When the silver standard was abolished in 1935, the British Hong Kong government was established in accordance with the Monetary Ordinance. According to the Ordinance, before issuing Hong Kong dollar banknotes, note-issuing banks are required to hand over their reserves of silver, silver dollars and securities to the Exchange Fund in exchange for certificates of indebtedness issued by the Exchange Fund. This monetary system is based on the exchange standard of British pound, with a reserve of 65,438+0,000%. After 1974, the Hong Kong dollar was decoupled from the British pound and floated freely, and the note-issuing bank had to issue Hong Kong dollars in exchange for bonds. When issuing Hong Kong dollars, they often don't have enough foreign exchange reserves. 1983 after the establishment of the linked exchange rate system, in order to maintain a fixed exchange rate between the Hong Kong dollar and the US dollar, the Exchange Fund promised to buy and sell Hong Kong dollar cash indefinitely and become the de facto issuer of the Hong Kong dollar. In fact, note-issuing banks only play the role of agents of the Exchange Fund.

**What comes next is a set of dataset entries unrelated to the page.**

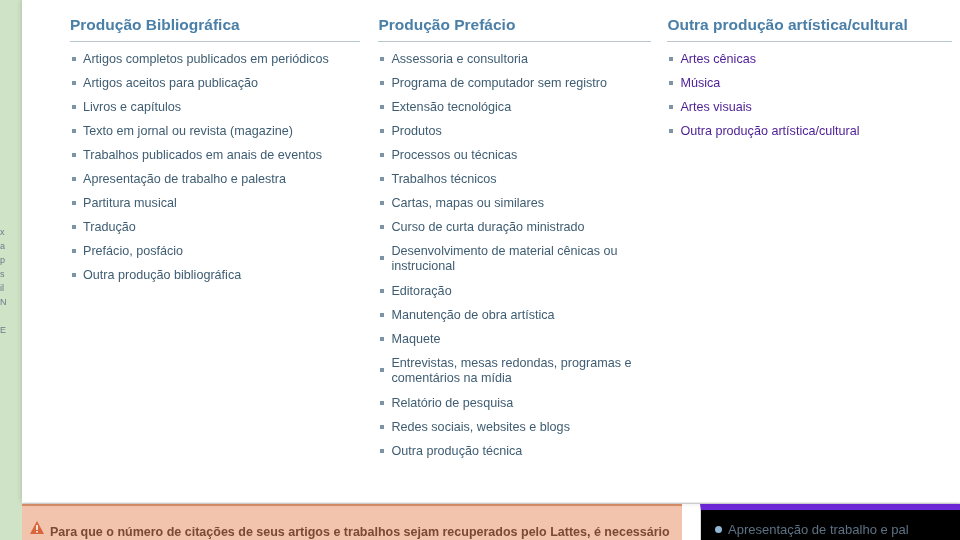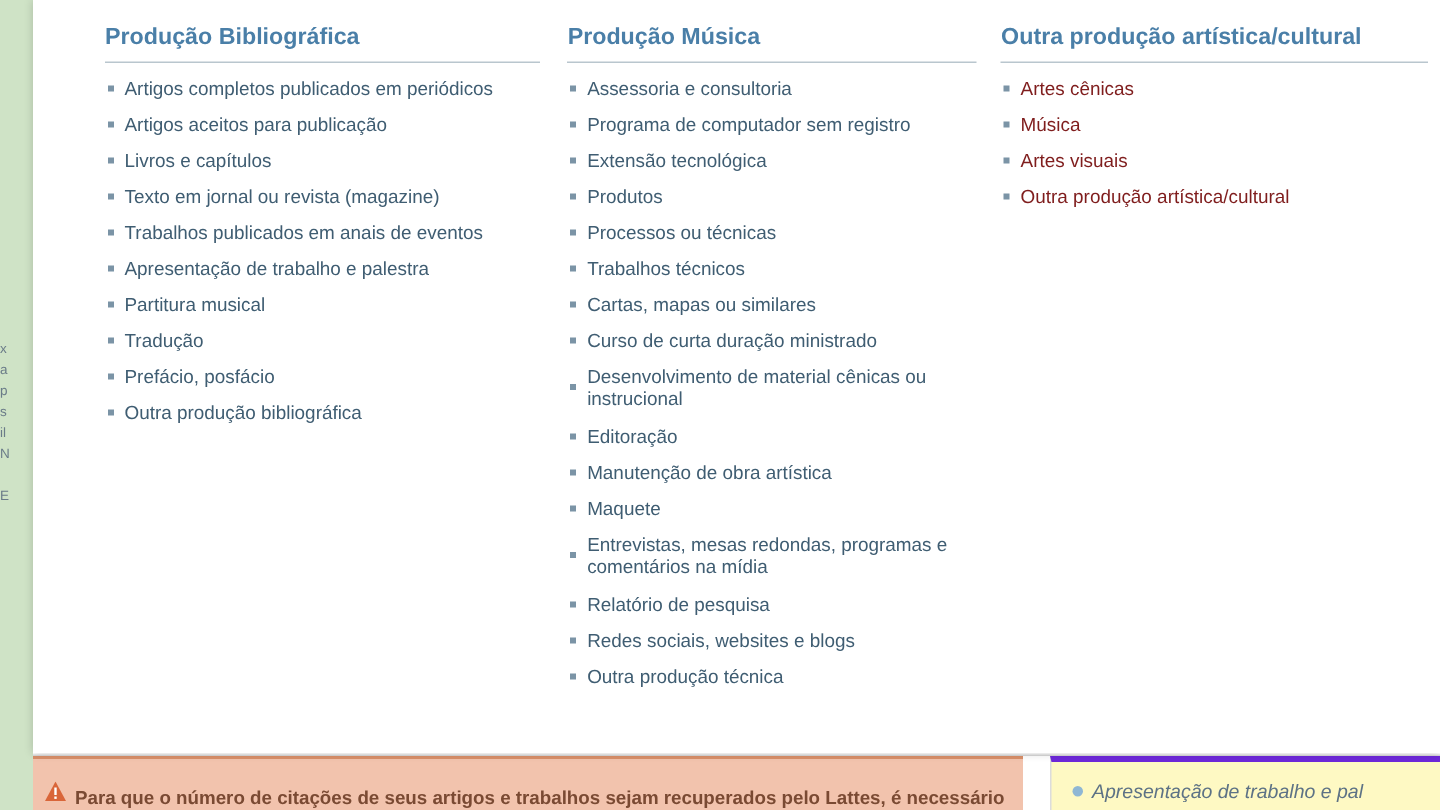--- a/index.html
+++ b/index.html
@@ -81,25 +81,24 @@
     overflow: hidden;
     position: relative;
     top: 9px;
   }
   .bg-right-panel {
     position: absolute;
     right: 0;
     bottom: 0;
     left: 700px;
     height: 36px;
-    background: #fef9c3;
+    background: #000000;
     border-left: 1px solid #dcdcdc;
-    border-top: 4px solid #6d28d9;
+    border-top: 6px solid #6d28d9;
     box-sizing: border-box;
-    font-style: italic;
   }
   .bg-right-item {
     position: absolute;
     left: 14px;
     top: 12px;
     font-size: 13px;
     color: #5d7285;
     white-space: nowrap;
   }
   .bg-right-item .dot {
@@ -167,21 +166,21 @@
     position: absolute;
     left: 2px;
     top: 5px;
     width: 4px;
     height: 4px;
     background: #7b94a6;
   }
   ul.items li .txt {
     display: block;
   }
-  .col-3 ul.items li { color: #7f1d1d; }
+  .col-3 ul.items li { color: #4c1d95; }
 
   
   ul.items li.two-line { line-height: 15px; }
 </style>
 </head>
 <body>
 
 <div class="bg-layer">
   <div class="bg-left-strip"></div>
   <div class="bg-left-text">
@@ -256,21 +255,21 @@
             <span class="txt">Prefácio, posfácio</span>
           </li>
         <li>
             <span class="bullet"></span>
             <span class="txt">Outra produção bibliográfica</span>
           </li>
       </ul>
     </div>
 
     <div class="col col-2">
-      <div class="col-title">Produção Música</div>
+      <div class="col-title">Produção Prefácio</div>
       <ul class="items">
         <li>
             <span class="bullet"></span>
             <span class="txt">Assessoria e consultoria</span>
           </li>
         <li>
             <span class="bullet"></span>
             <span class="txt">Programa de computador sem registro</span>
           </li>
         <li>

According to the Exchange Fund Ordinance, the Financial Secretary authorizes HKMA to manage the Exchange Fund, and the Financial Secretary has control over the Exchange Fund. The Exchange Fund Advisory Committee advises the Financial Secretary on the investment policies and strategies of the Exchange Fund. The Exchange Fund is managed by two different portfolios, namely, the backing portfolio and the investment portfolio. The support portfolio provides financial support, while the investment portfolio guarantees the value and long-term purchasing power of assets. The Exchange Fund employs global external fund managers to manage about one-third of its total assets and all its stock portfolios.

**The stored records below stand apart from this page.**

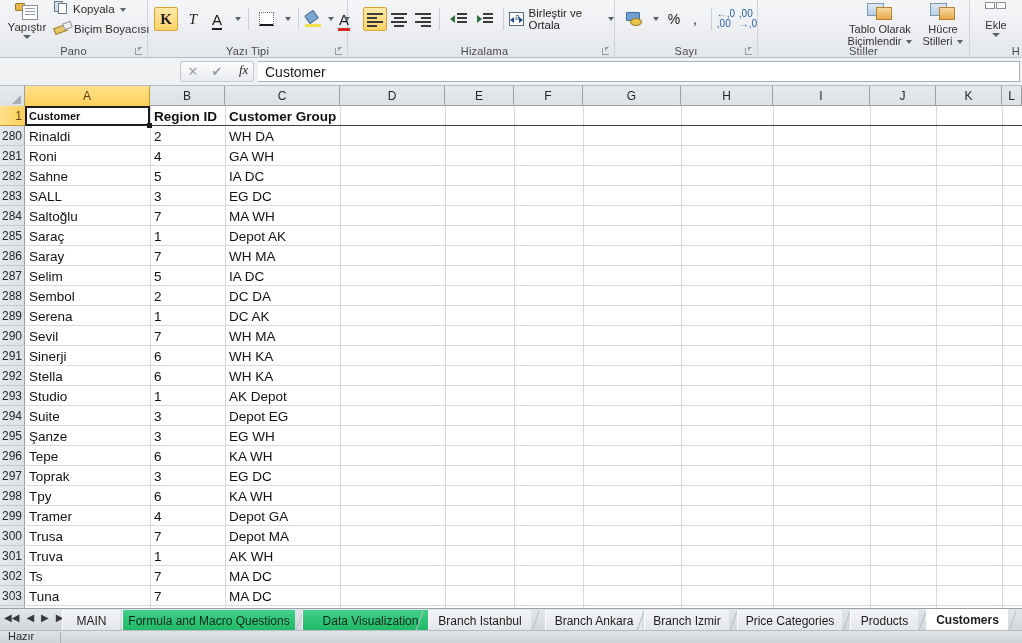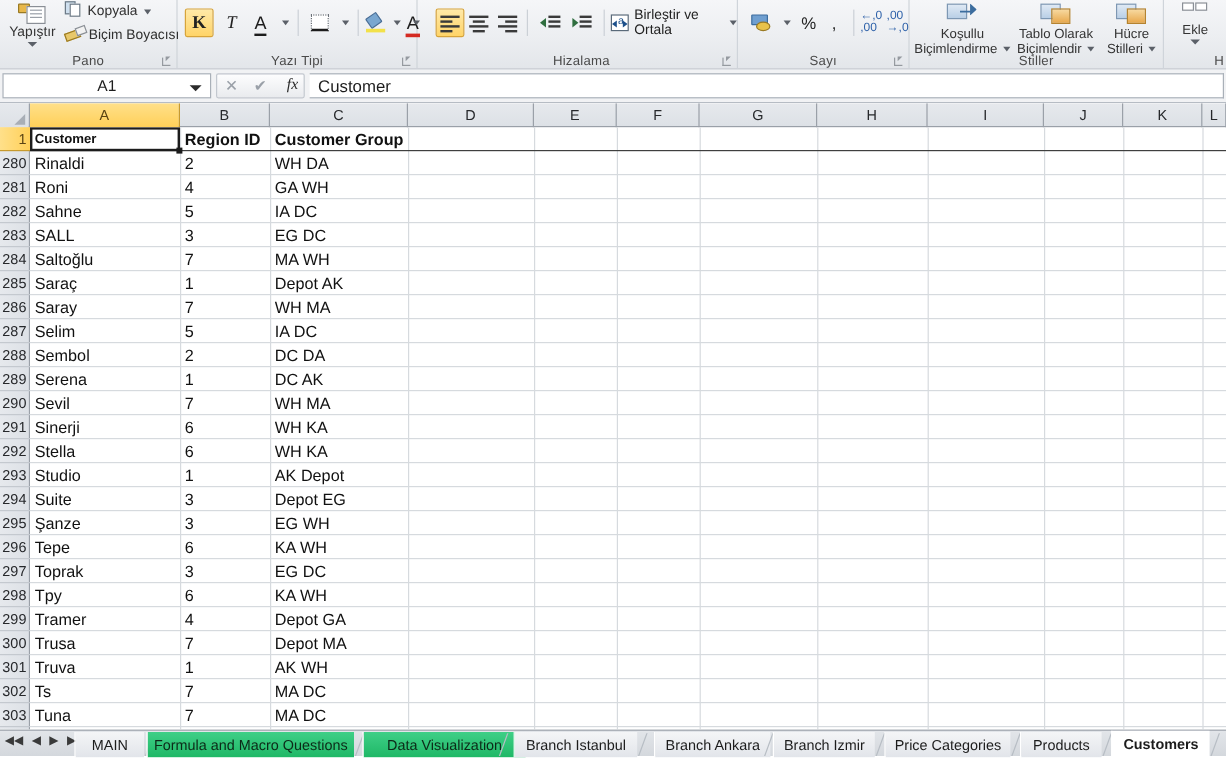--- a/index.html
+++ b/index.html
@@ -553,28 +553,20 @@
         <span class="ico-dec">
             <span class="top">,00</span>
             <span class="bot">→,0</span>
           </span>
       </div>
       <div class="rgroup-label">Sayı</div>
       <div class="dlg-launcher"></div>
     </div>
 
     <div class="rgroup" style="left:758px;width:212px;">
-      <div class="sbtn" style="left:2px;width:84px;">
-        <div class="sico">
-            <span class="g1"></span>
-            <span class="arrowy"></span>
-          </div>
-        <div>Koşullu</div>
-        <div><span>Biçimlendirme</span><span class="caret-s"></span></div>
-      </div>
       <div class="sbtn" style="left:86px;width:72px;">
         <div class="sico">
             <span class="g1"></span>
             <span class="g2"></span>
           </div>
         <div>Tablo Olarak</div>
         <div><span>Biçimlendir</span><span class="caret-s"></span></div>
       </div>
       <div class="sbtn" style="left:158px;width:54px;">
         <div class="sico">
@@ -594,24 +586,20 @@
             <span class="cell"></span>
           </div>
         <div>Ekle</div>
         <div class="mini-caret"></div>
       </div>
       <div class="rgroup-label" style="text-align:right;padding-right:2px;">H</div>
     </div>
   </div>
 
   <div class="fbar">
-    <div class="namebox">
-      <span>A1</span>
-      <span class="namebox-caret"></span>
-    </div>
     <div class="fbar-btns">
       <div class="rb">✕</div>
       <div class="rb">✔</div>
     </div>
     <div class="fx">fx</div>
     <div class="formula-input">
       <span>Customer</span>
     </div>
   </div>
 
@@ -901,14 +889,18 @@
           <span>Products</span>
         </div>
         <div class="tabsep" style="left: 856px;"></div>
         <div class="tab active" style="left: 864px; width: 82px;">
           <span>Customers</span>
         </div>
         <div class="tabsep" style="left: 946px;"></div>
       </div>
   </div>
 
+  <div class="statusbar">
+    <div class="status-text">Hazır</div>
+    <div class="status-sep"></div>
+  </div>
 
 </div>
 
 </body></html>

4. The operating mechanism of the Exchange Fund includes "six sources" and "four purposes". The "six sources" are Hong Kong dollar reserves, coin reserves, transferred fiscal reserves, settlement balance of the banking system, the number of issued Exchange Fund bills and accumulated investment profits. The "four purposes" are to adjust the exchange rate of the Hong Kong dollar, act as a lender of last resort, save the financial market and conduct investment activities.